Perches in the Soul

Waiting for the big Pill.

Published by Amy under Disability Stuff, Medical School, Patient-ness on February 26, 2008

(Prelude for non-disability rights fanatics…There are three theoretical models of disability that describe three ways that disability is seen by various societies and culture. The first is the moral model: the disability is a curse, blessing, gift, task, cross to bear, etc from God. The person is both spiritually and physically cursed (or in some rarer cases enlightened). The second is a medical model where the disability is a disease and the person cannot be seen as a whole person worthy of engaging in society until they are “fixed”. Third is the biopyschsocial model which sees disability as a human experience that does not in anyway change the individual’s rights to inclusion and worth within a society. Thus first and foremost resolving disabilities is in resolving misconceptions and fighting for equality.)

I have had some medical model conversations lately. It started a couple of weeks ago when I spoke to the first years. Then carried over to a new disabled community I have been wandering around online. There are different ways to talk about the medical model. You can talk about how medical professionals have been gatekeepers in the past and how they have made decisions like institution or no institution or to sterilize a disabled patient. Its easy to know where you stand as a disabled person on the historical medical model. The discussion heats up when you start tossing the word CURE around. In the age of stem cells and gene therapy, disabled folk of today might actually see CUREs to some disabilities in their life time or at least their children might.
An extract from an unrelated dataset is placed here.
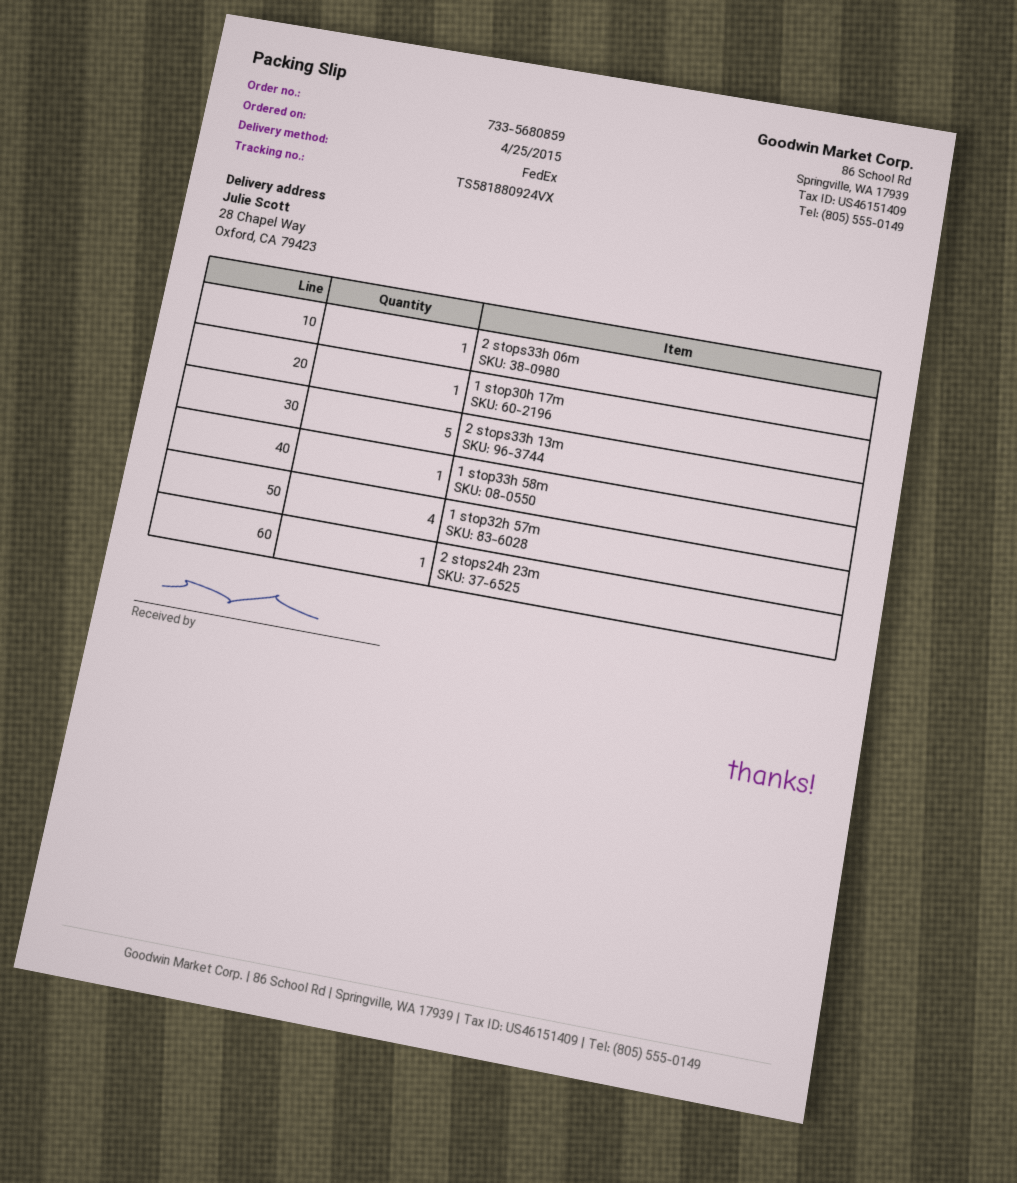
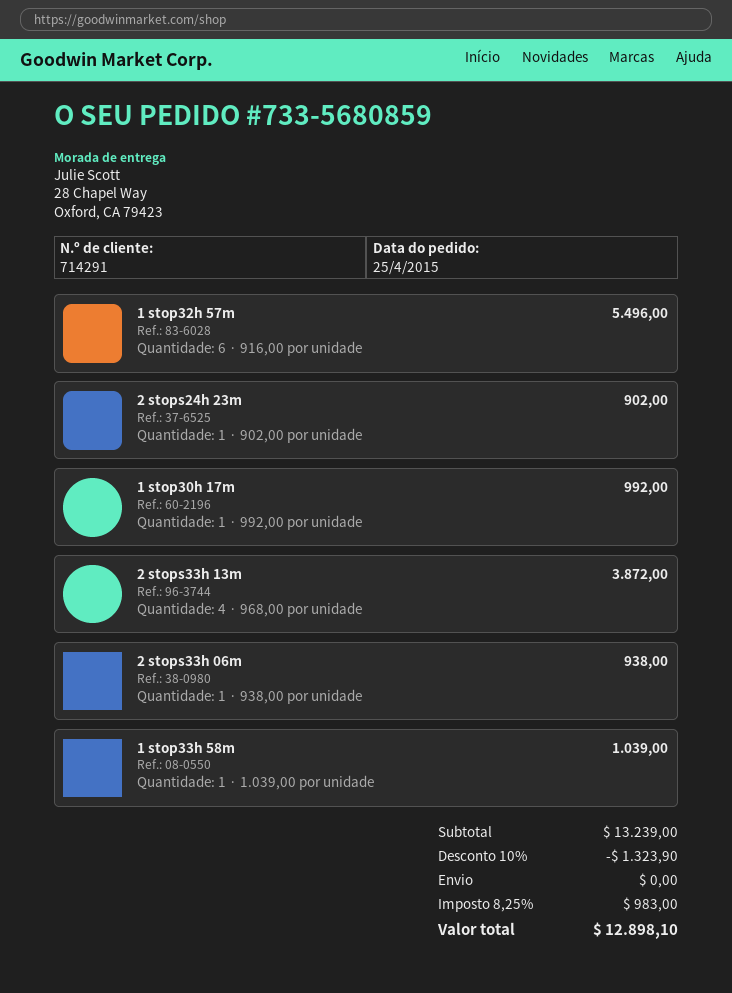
2 stops33h 13m: 5 -> 4
1 stop32h 57m: 4 -> 6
Its already sort happened for some forms of congenital deafness (cochlear implants).

I have recently met some very passionate disabled folk who are very, very, very pro-medical model. Including one disabled physician. Most average people when i tell them about the medical model assume that of course disabled people are very pro medical model: They want to be normal.

I am traditionally extremely anti-medical model. An ironic stance for a young doctor to be? Ironic that I am spending 12 hours a day studying cures and yet I don’t want one myself?

My dislike for the historical model is obvious. I have seen this in the present as well over seas. For a child to attend school in many places they have to be able to walk unassisted otherwise they are seen as a risk to the other students. Kids whose families can afford it spend their childhood trying everything medically possible to making something like walking happening rather than making childhood happen.

In terms of CUREs. You have to understand I have never known an average life. My Kniest is a part of me like having brown eyes and I am not talking in the biological sense. I can’t even really fully fathom not having it. I can fathom it not progressing. If they come out with a drug that stops or slows the progression of OA I would probably take it barring it doesn’t kill other major systems or give me cancer (worse problems). But if there was some magic pill that would somehow magically make me average I would be hesitant. Its not that I crave pain and suffering its simply that I don’t feel broken. In fact I feel some times strangely liberated from my culture’s obession with physical bodies equating to self worth. Not because I am some special, enlightened angel (moral model) but because my life experience has taught me something different.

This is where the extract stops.